2. Les anglo saxons ont ceci de particulier qu'ils n'ont jamais ete occupes dans la derniere guerre. Ca leur donne une vision probablement differentes de ce que pouvait etre la vie sous un regime nazi. (enfin, en esperant que leur connaissance historique ne sorte pas de chez Marvel, parce que j'ai des doutes quand je lis SuperVillain...)
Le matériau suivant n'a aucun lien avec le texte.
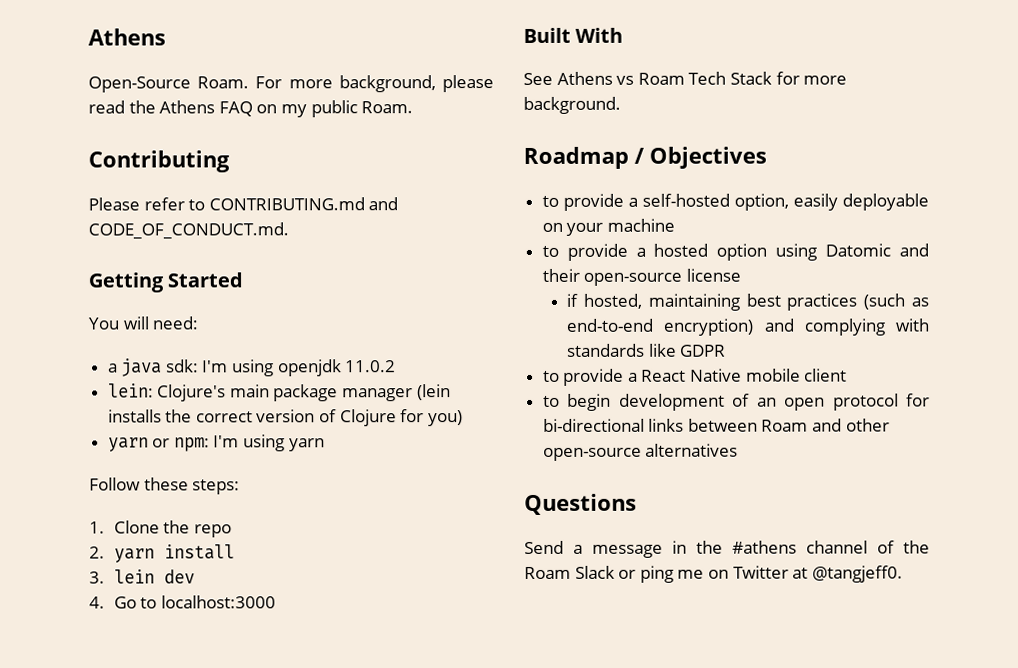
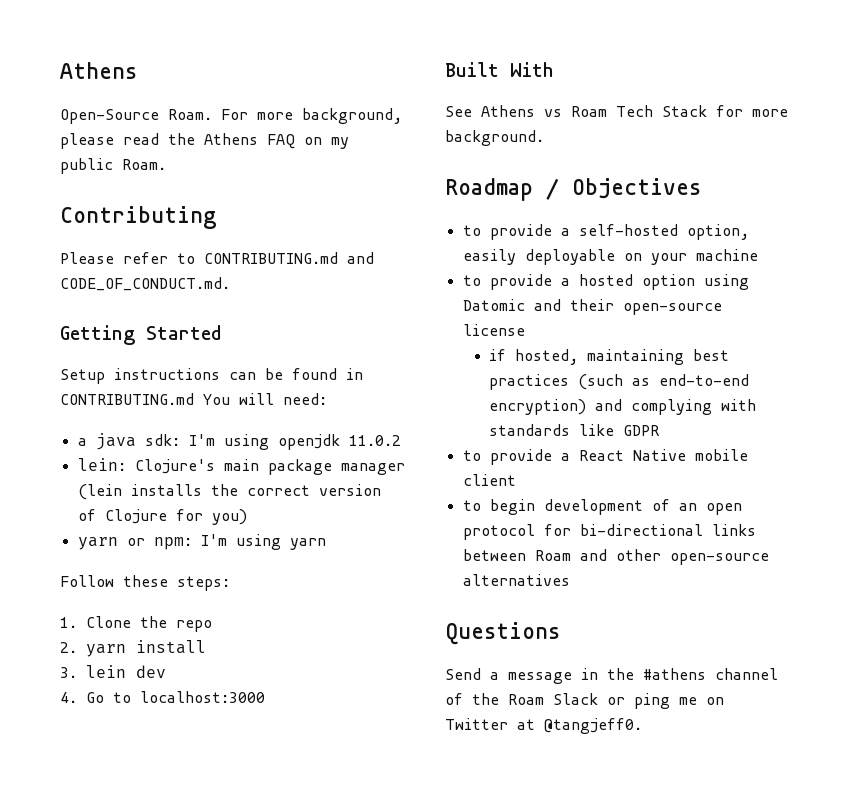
- You will need:
+ Setup instructions can be found in CONTRIBUTING.md You will need:

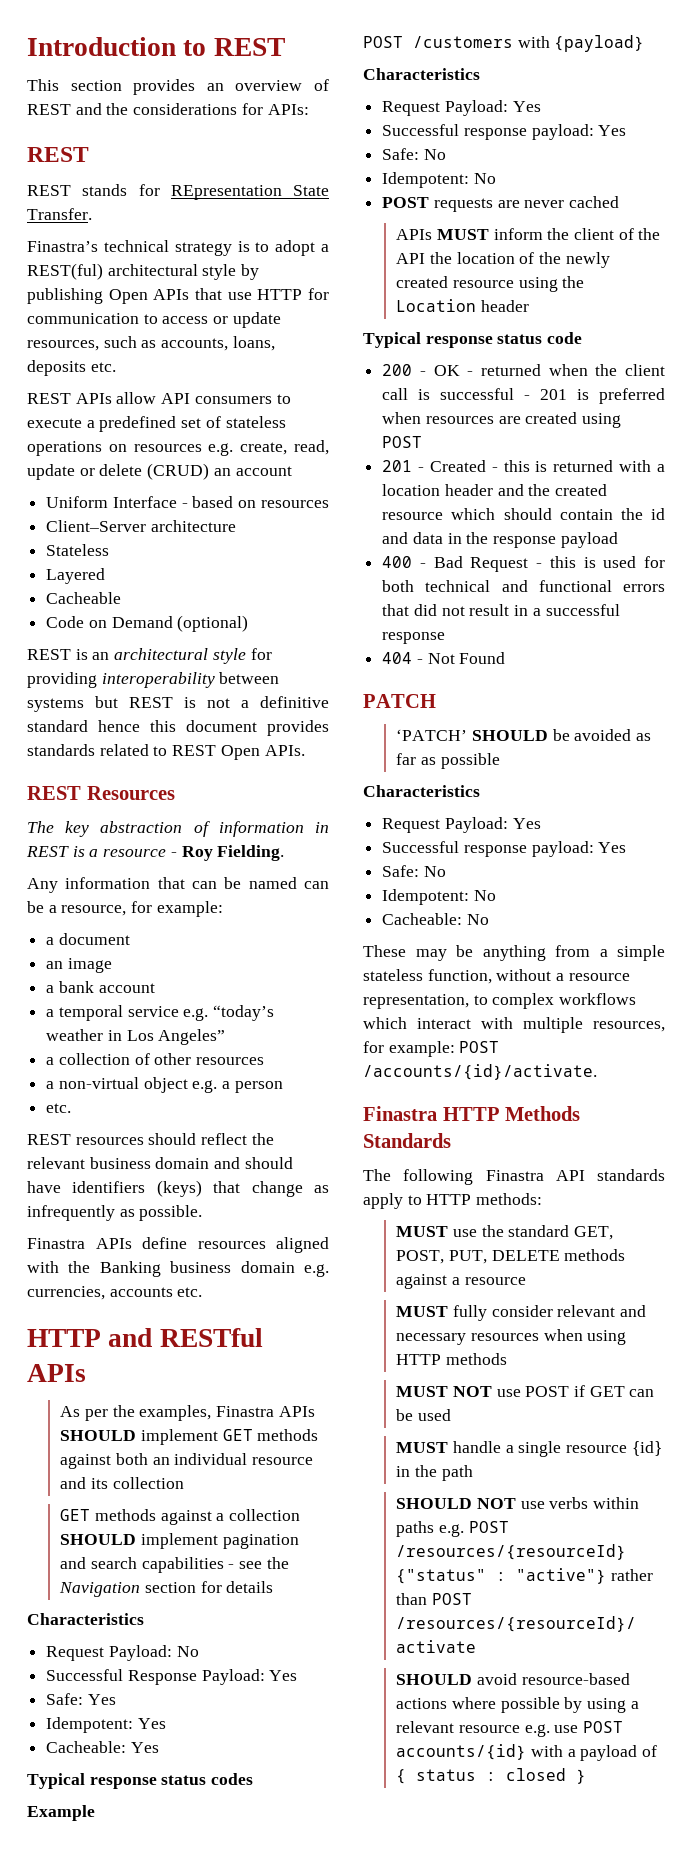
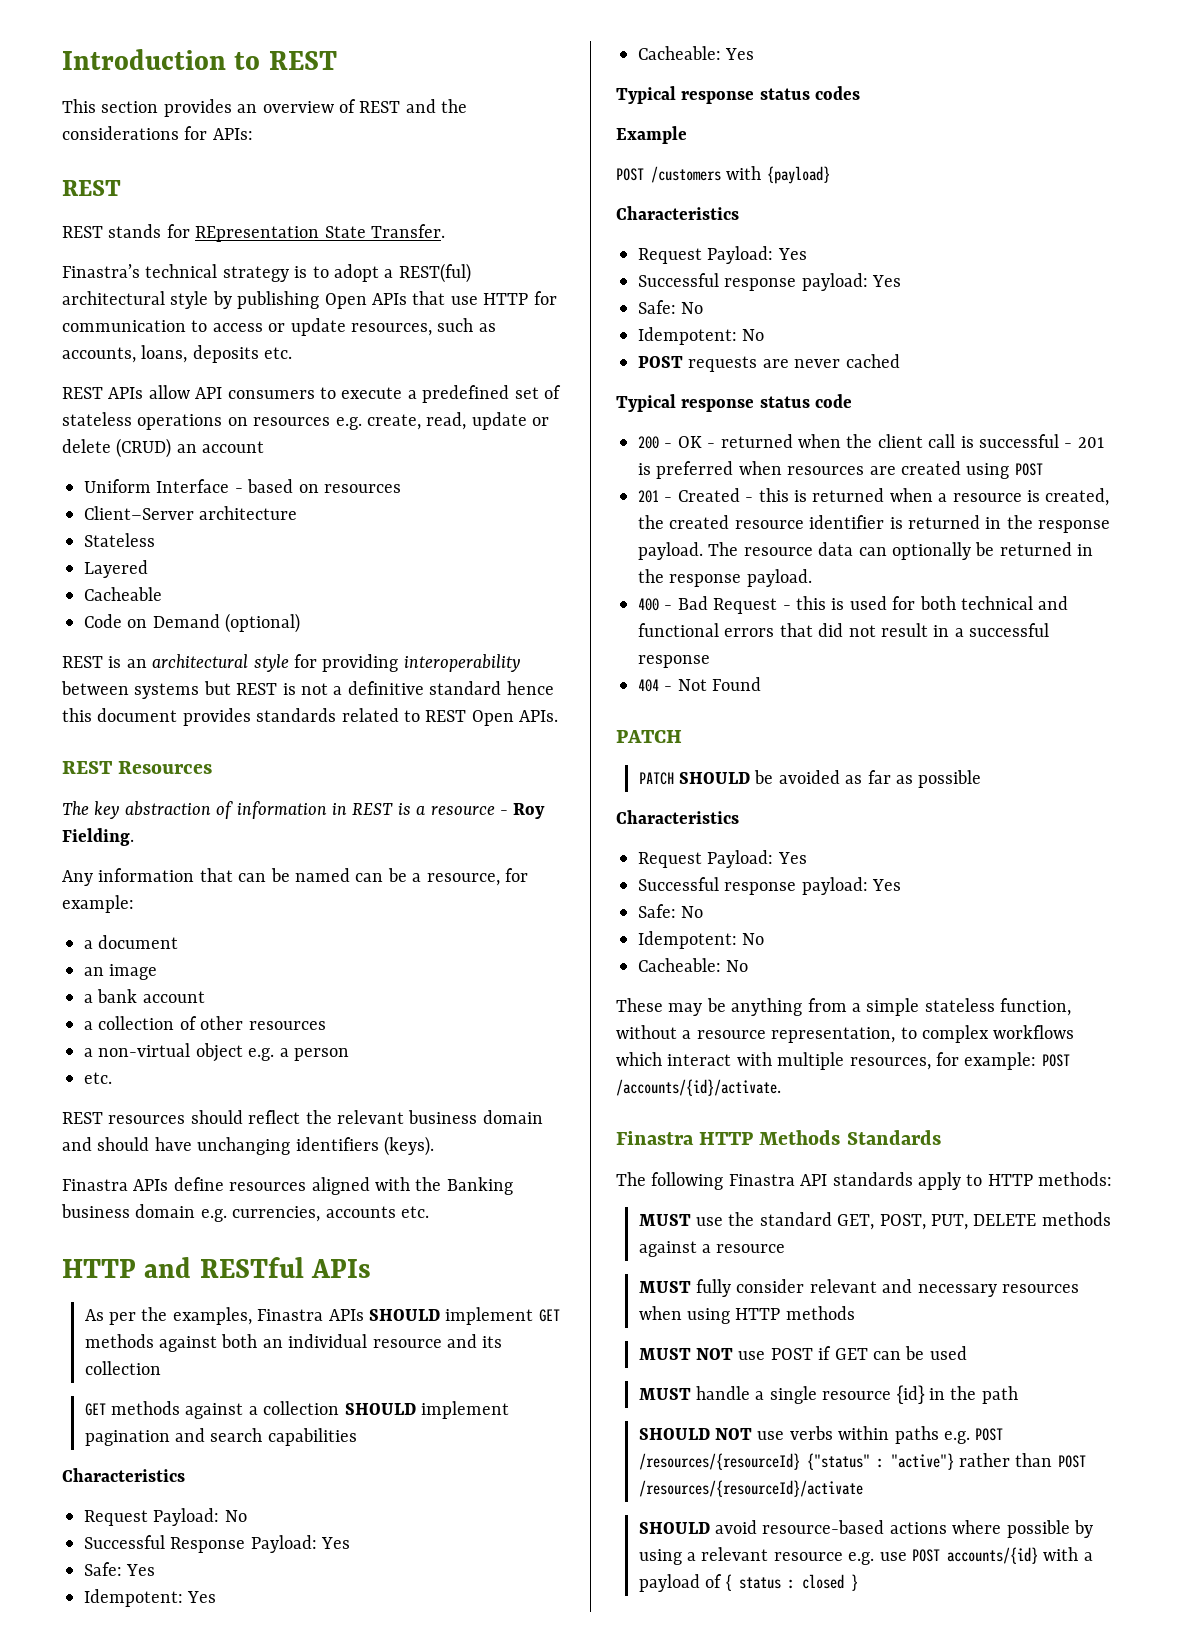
- a temporal service e.g. “today’s weather in Los Angeles”
- REST resources should reflect the relevant business domain and should have identifiers (keys) that change as infrequently as possible.
+ REST resources should reflect the relevant business domain and should have unchanging identifiers (keys).
- GET methods against a collection SHOULD implement pagination and search capabilities - see the Navigation section for details
+ GET methods against a collection SHOULD implement pagination and search capabilities
- APIs MUST inform the client of the API the location of the newly created resource using the Location header
- 201 - Created - this is returned with a location header and the created resource which should contain the id and data in the response payload
+ 201 - Created - this is returned when a resource is created, the created resource identifier is returned in the response payload. The resource data can optionally be returned in the response payload.
- ‘PATCH’ SHOULD be avoided as far as possible
+ PATCH SHOULD be avoided as far as possible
Pour le 1., je sais pas trop. C'est difficile de jauger ça, on a pas de stats sous le coude. En revanche ce qui peut être dit c'est que le diag de S.A. est toujours utilisé en France, et que pas mal de personnes se revendiquent donc "autiste Asperger", "Aspie". Quand je parle du fait que je suis autiste avec des gens, c'est une des premières remarques/questions qui vient : "Ah, autiste Asperger c'est ça ?" "Pourquoi on parle d'autistes et d'autistes Asperger, c'est quoi la différence ?" etc. Par ailleurs au niveau associatif, contrairement aux USA ou au Royaume-Uni, en France il n'y a pas (à ma connaissance) de structure associative de self-advocacy du genre d'ASAN qui ne fasse pas de hiérarchie entre les diagnostics. Il y a quelques assos pour les personnes S.A., quelques assos qui parlent d'autisme, j'ai l'impression que c'est quasi exclusivement des structures dirigées par des parents allistes de personnes autistes. La situation me paraît donc quand même en décalage avec l'activisme autiste anglo-saxon. Il n'y a pas une communauté "Aspie" extrêmement active comme il y a pu en avoir à l'étranger, certes. Mais pour autant, la hiérarchie entre les diags (ou du moins la séparation conceptuelle) règne en France, non ?
Pour ce qui est du point 2., Herwig Czech est un historien autrichien dont le grand-père était nazi, c'est pas un américain qui se fait des idées farfelues sur l'Europe durant la Seconde Guerre Mondiale et qui sous-estime la pression sociale à l’œuvre à cette époque. D'ailleurs ça fait des années que Czech étudie les crimes médicaux durant le IIIè Reich.
(source)
Benoit a écrit :J'interprète ça comme une façon de se désolidariser sans aucune ambigüité de toutes les manoeuvres visant à renommer le S.A. dans le but d'exclure toutes ces personnes "qui n'ont besoin de rien" du spectre de l'autisme. A commencer par E. Scheffer.
Tu peux développer ? Je suis pas sûr-e de bien saisir ce que tu veux dire par là.